Memes and the Mainstream

Even those who are unfamiliar and completely foreign to meme culture, at the sight of an Image Macro with an Impact font text would probably ask: “is this a meme?!” Impact is the meme font par excellence, and for good reason. It was thanks to the classic “Advice Animals” format that memes crawled out of the closed circuit of the various forums described in LEVEL 1 and started to invade homes and offices.

Soon, they began to appear everywhere: on emails sent to colleagues as a joke, on established social media platforms such as Twitter and Facebook and, inevitably, on t-shirts and commercials. 2013 can be considered a golden year in the history of Internet memes, with the birth of “Doge” and the explosion of huge viral YouTube memes; but it was also the year that saw the entrance of memes into the mainstream.

In May of that year, concerned and puzzled by this sudden explosion of popularity, a group of students from MIT organized the now legendary meme conference called ROFLCon II and dedicated an entire session to the topic “Memes and the mainstream”. The conference was attended by Christopher Poole alias “moot” – the founder of 4chan, by Kenyatta Cheese and Jamie Wilkinson, creators and founders of Know Your Meme, and by Ben Huh, creator of the blog “I Can Has Cheezburger?”, arguably the first platform that publicly exploited memes: a one-way extraction chain, perfectly described by moot, “I run the site frequented by the community that creates the memes, Kenyatta and Jamie study them, (...) and Ben essentially... profits from them.”

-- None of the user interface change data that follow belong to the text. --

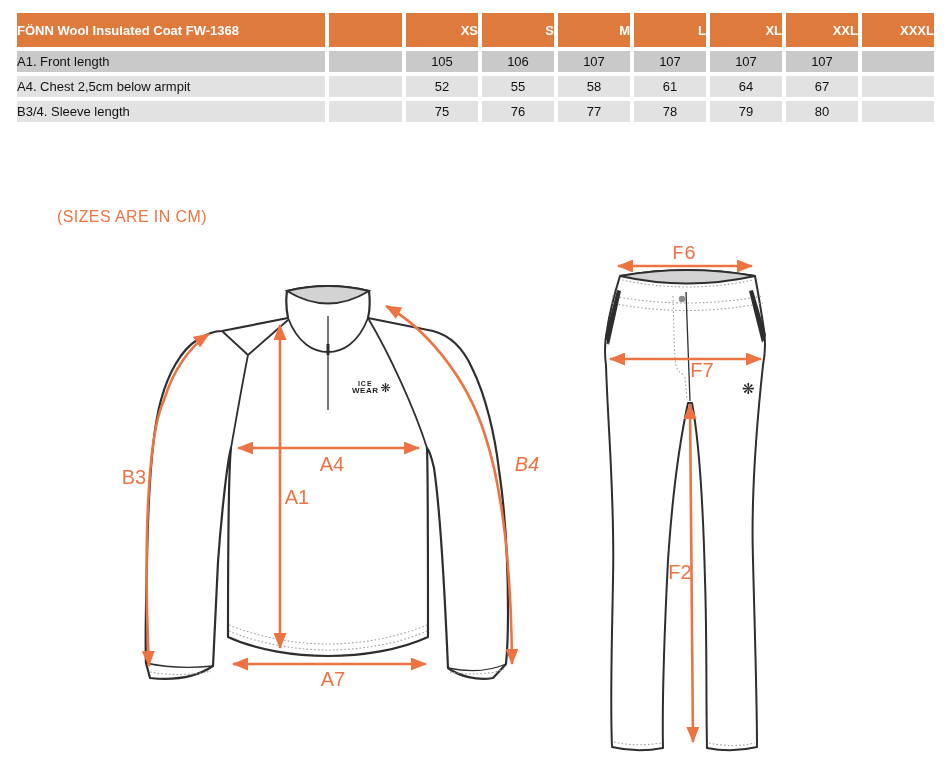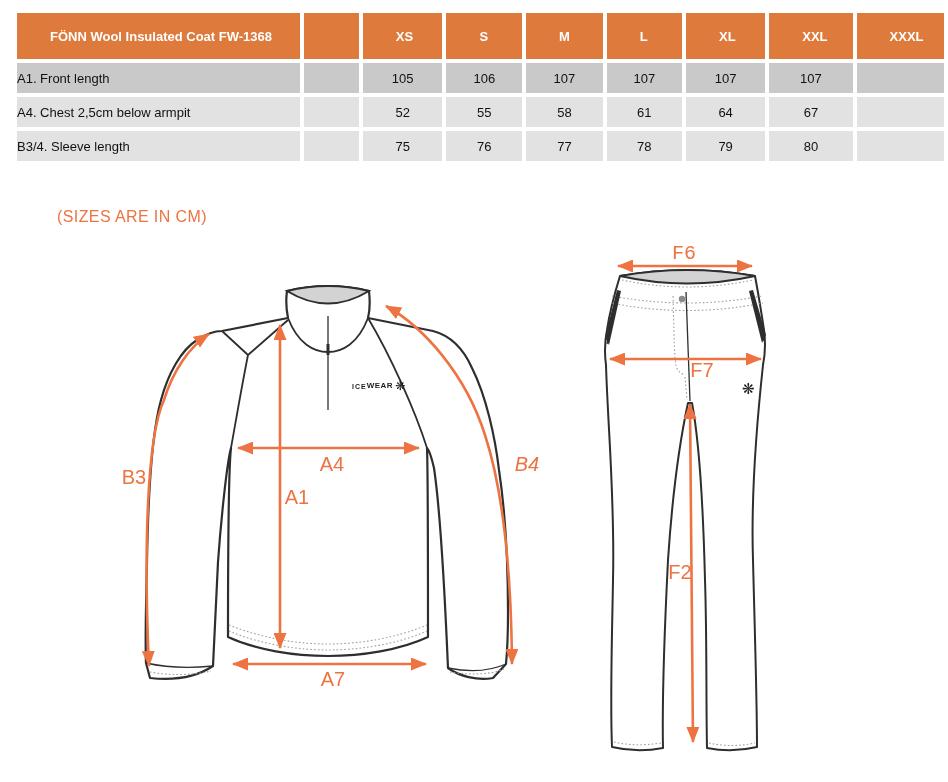--- a/index.html
+++ b/index.html
@@ -12,7 +12,7 @@
   
   table.size-chart{position:absolute;left:13px;top:9px;border-collapse:separate;border-spacing:4px;}
   .size-chart th,.size-chart td{padding:0;font-size:13px;height:30px;white-space:nowrap;}
-  .size-chart thead th{height:46px;background:var(--header-orange);color:#fff;font-weight:bold;padding-left:33px;}
+  .size-chart thead th{height:34px;background:var(--header-orange);color:#fff;font-weight:bold;}
   .title-cell{text-align:left;padding-left:41px;font-size:13.5px;}
   .size-h{width:72px;text-align:left;font-size:13px;}
   .label-cell{text-align:left;padding-left:21px;color:#111;}

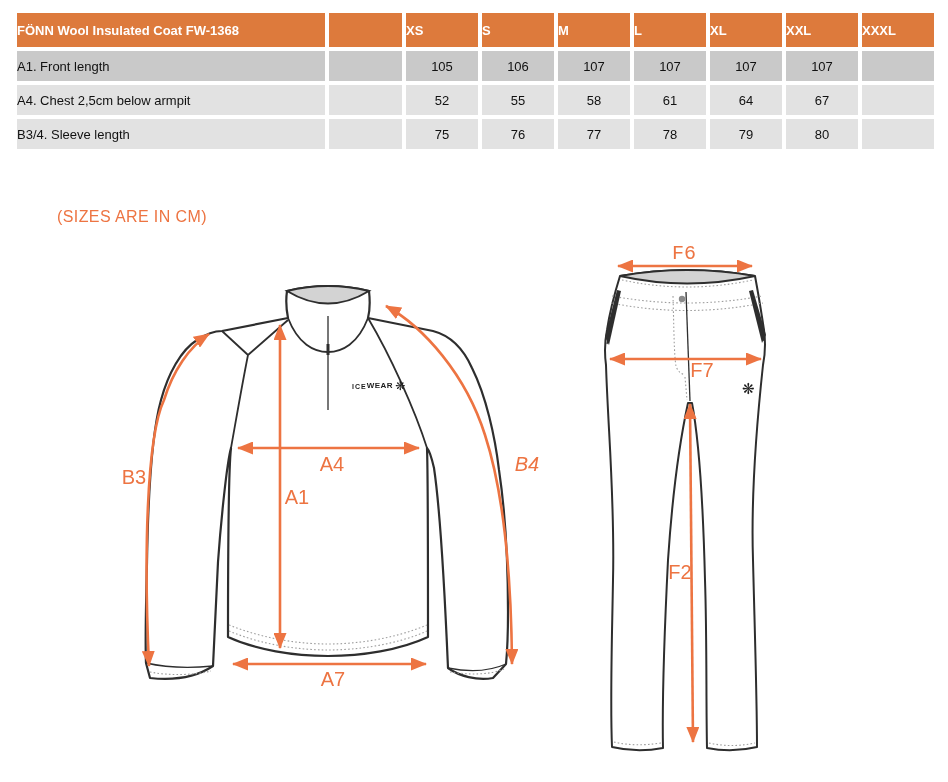--- a/index.html
+++ b/index.html
@@ -14,7 +14,7 @@
   .size-chart th,.size-chart td{padding:0;font-size:13px;height:30px;white-space:nowrap;}
   .size-chart thead th{height:34px;background:var(--header-orange);color:#fff;font-weight:bold;}
   .title-cell{text-align:left;padding-left:41px;font-size:13.5px;}
-  .size-h{width:72px;text-align:left;font-size:13px;}
+  .size-h{width:72px;text-align:right;font-size:13px;}
   .label-cell{text-align:left;padding-left:21px;color:#111;}
   .val{text-align:center;color:#111;}
   tr.dark td{background:var(--row-dark);}

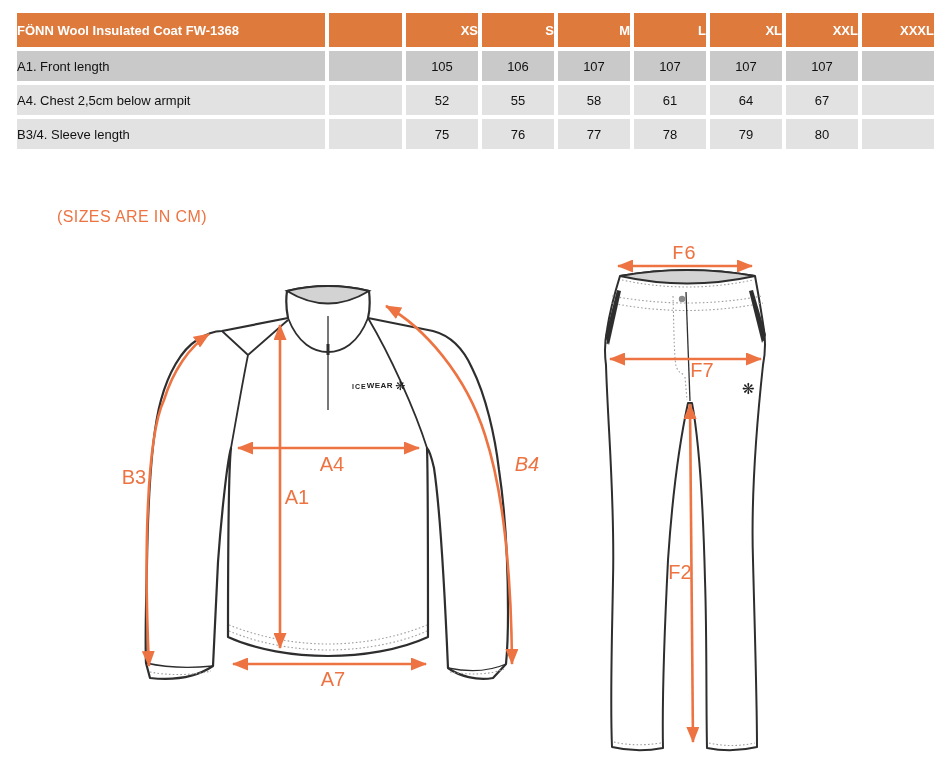--- a/index.html
+++ b/index.html
@@ -11,7 +11,7 @@
   }
   
   table.size-chart{position:absolute;left:13px;top:9px;border-collapse:separate;border-spacing:4px;}
-  .size-chart th,.size-chart td{padding:0;font-size:13px;height:30px;white-space:nowrap;}
+  .size-chart th,.size-chart td{padding:0;font-size:13px;height:21px;white-space:nowrap;}
   .size-chart thead th{height:34px;background:var(--header-orange);color:#fff;font-weight:bold;}
   .title-cell{text-align:left;padding-left:41px;font-size:13.5px;}
   .size-h{width:72px;text-align:right;font-size:13px;}

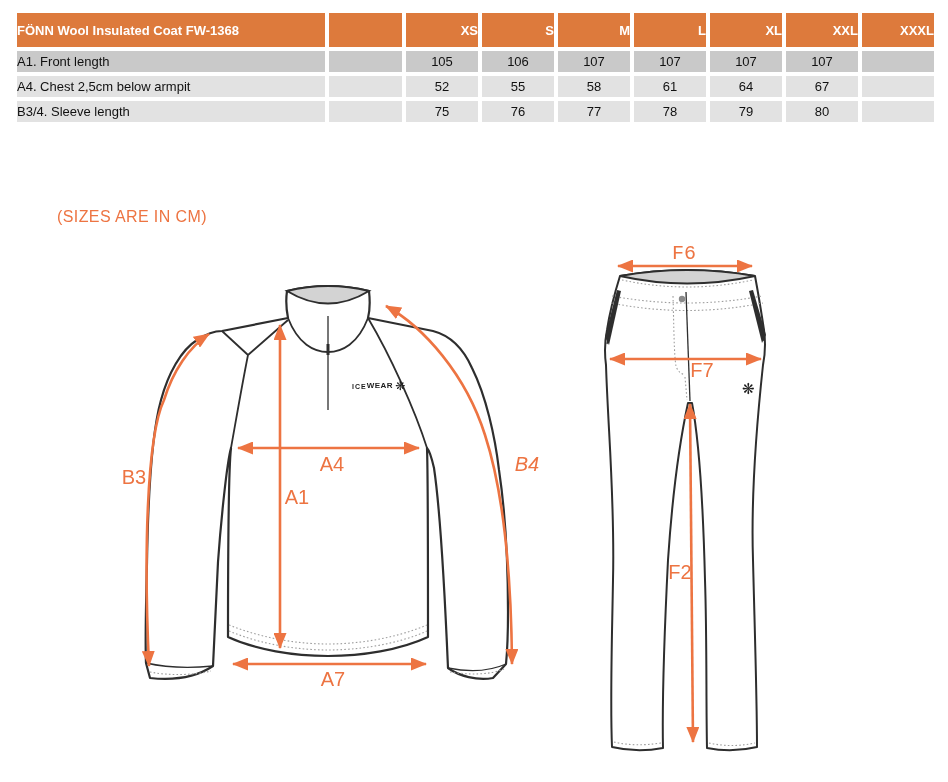--- a/index.html
+++ b/index.html
@@ -35,7 +35,7 @@
   .m-label{position:absolute;transform:translate(-50%,-50%);color:var(--accent-orange);font-size:20px;}
   
   .logo{position:absolute;left:352px;top:380px;display:flex;align-items:center;gap:2px;color:#1d1d1d;}
-  .logo-text{display:flex;align-items:center;line-height:1;}
+  .logo-text{display:flex;flex-direction:column;align-items:center;line-height:1;}
   .logo-l1{font-size:7px;font-weight:bold;letter-spacing:1px;}
   .logo-l2{font-size:8px;font-weight:bold;letter-spacing:.5px;}
   .logo-mark{font-size:12px;line-height:1;}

Today we clearly understand that the Human Centipede of meme exploitation was going to grow exponentially, in a myriad of reposts, mirroring accounts, meme advertising campaigns, meme-influencers and, finally, even bots scraping memetic content to be sold as NFTs.

Still, at the same time, Meme studies also emerged; thanks to seminal articles such as Linda K. Börzsei’s “Makes a Meme Instead: A Concise History of Internet Memes”, the Internet Meme finally gained its own Wikipedia entry, and the pre-ironic era quickly gave way to other eras yet to come, which saw Impact and Doge memes as two recurrent protagonists of ironic and post-ironic re-elaborations.